C’est d’ailleurs ce qui pourrait expliquer toute son agitation et toute sa volonté à aller jusqu’au bout de la bataille de procédure. Quitte à rester encore à prison. Sauf que cette option porte déjà préjudice à ses coinculpés qui s’impatientent de voir le procès s’ouvrir et d’être fixés sur leur sort le plus rapidement possible.
Début du clash entre Khalifa et Macky Sall
Promu à un bel avenir politique, le secrétaire national à la vie politique du Parti socialiste s’est positionné sur l’échiquier politique sénégalais comme un sérieux adversaire du président Macky Sall, en perspective de l’élection présidentielle de 2019.
Entre 2012 et 2017, il s’est forgé une véritable réputation qui l’a propulsé au-devant de la scène politique sénégalaise, d’abord, à travers ses prises de position par rapport à l’action gouvernementale, ensuite, la dissidence créée au sein de son parti, puis ses réalisations à la ville de Dakar avec ses différents projets dont le pavage et le lait à l’école. Malgré l’alliance qui lie sa formation politique – le PS – au parti au pouvoir, dans le cadre de la coalition Benno Bokk Yaakaar, Khalifa Sall s’est toujours démarqué du bilan du président Macky Sall.
C’est ainsi qu’il a appelé à voter Non au référendum du 20 mars 2016, s’opposant aux réformes proposées par le président de la République. On avait atteint là le point d’orgue de relations qui n’ont eu de cesse de se détériorer, depuis 2014, entre le maire de Dakar et le président de la République.
En effet, elles étaient au beau fixe jusqu’aux investitures pour les élections locales de la même année. Mais il faut savoir que dès son installation au pouvoir, avec la réforme de l’acte 3 de la décentralisation aussitôt initiée, le chef de l’Etat a tenté d’isoler le maire de Dakar, en dépouillant la ville de toutes ses prérogatives. Aussi, en érigeant les communes d’arrondissement en communes de plein exercice.
Donc, lors des investitures pour les élections locales de 2014, sentant qu’il n’aura jamais les faveurs de l’APR, il a mis en place la coalition Taxawu Dakar qui est sortie largement victorieuse de ces joutes électorales avec, dans son escarcelle, 16 des 19 communes que compte le département de Dakar.
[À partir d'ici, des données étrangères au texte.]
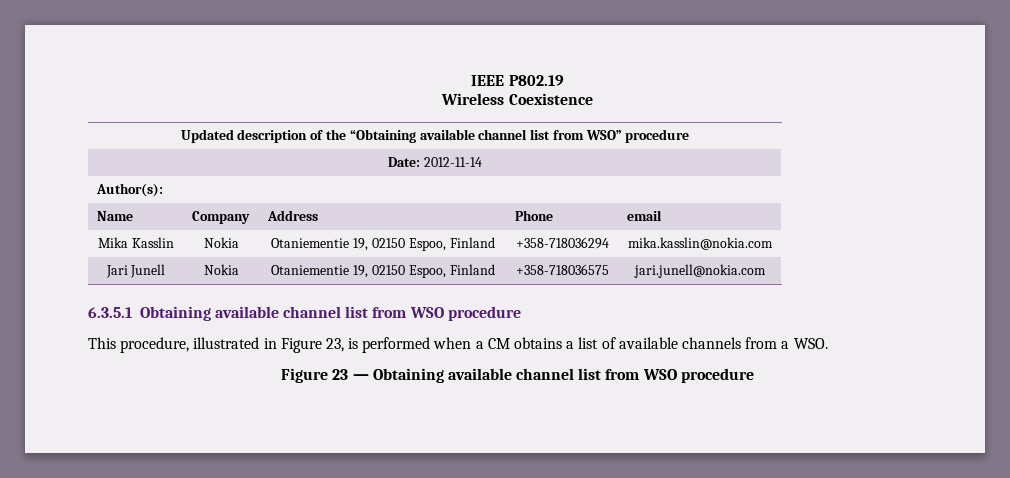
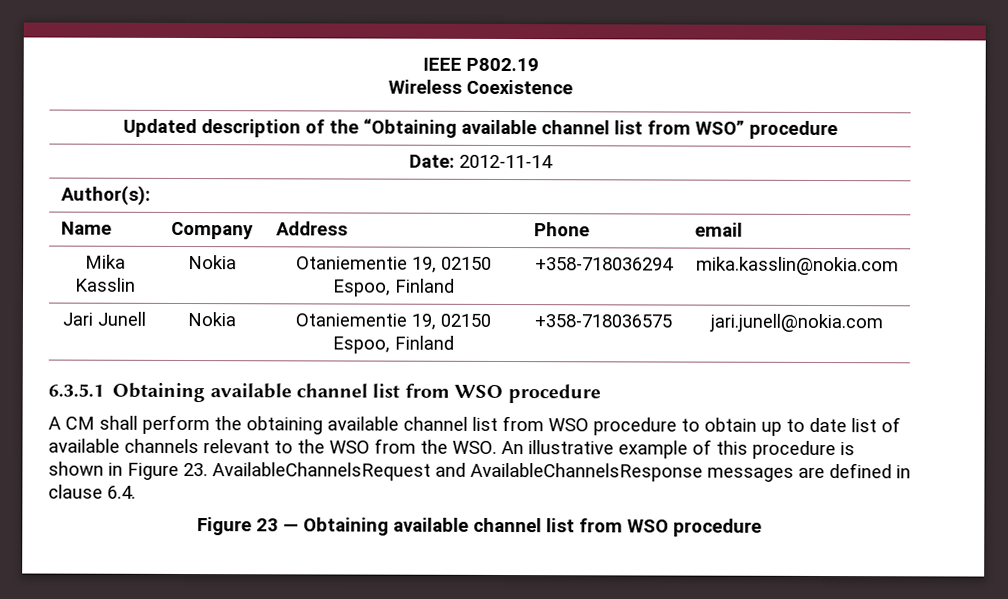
- This procedure, illustrated in Figure 23, is performed when a CM obtains a list of available channels from a WSO.
+ A CM shall perform the obtaining available channel list from WSO procedure to obtain up to date list of available channels relevant to the WSO from the WSO. An illustrative example of this procedure is shown in Figure 23. AvailableChannelsRequest and AvailableChannelsResponse messages are defined in clause 6.4.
Ce fut, dès lors, le début d’une bataille politique déclarée entre les deux camps et où tous les coups sont permis. C’est d’ailleurs dans ce sillage que le président de la République a lâché la redoutable Inspection générale d’Etat à ses trousses pour fouiller sa gestion. Une stratégie payante, puisque celle-ci, dans son rapport remis au chef de l’Etat, a éventé un détournement de deniers publics d’un montant cumulé de 1,8 milliard de nos francs, à travers la caisse d’avance de la Ville de Dakar. Depuis, le président Macky Sall semble tenir le bon bout pour neutraliser l’adversaire politique que représente le maire Khalifa Sall.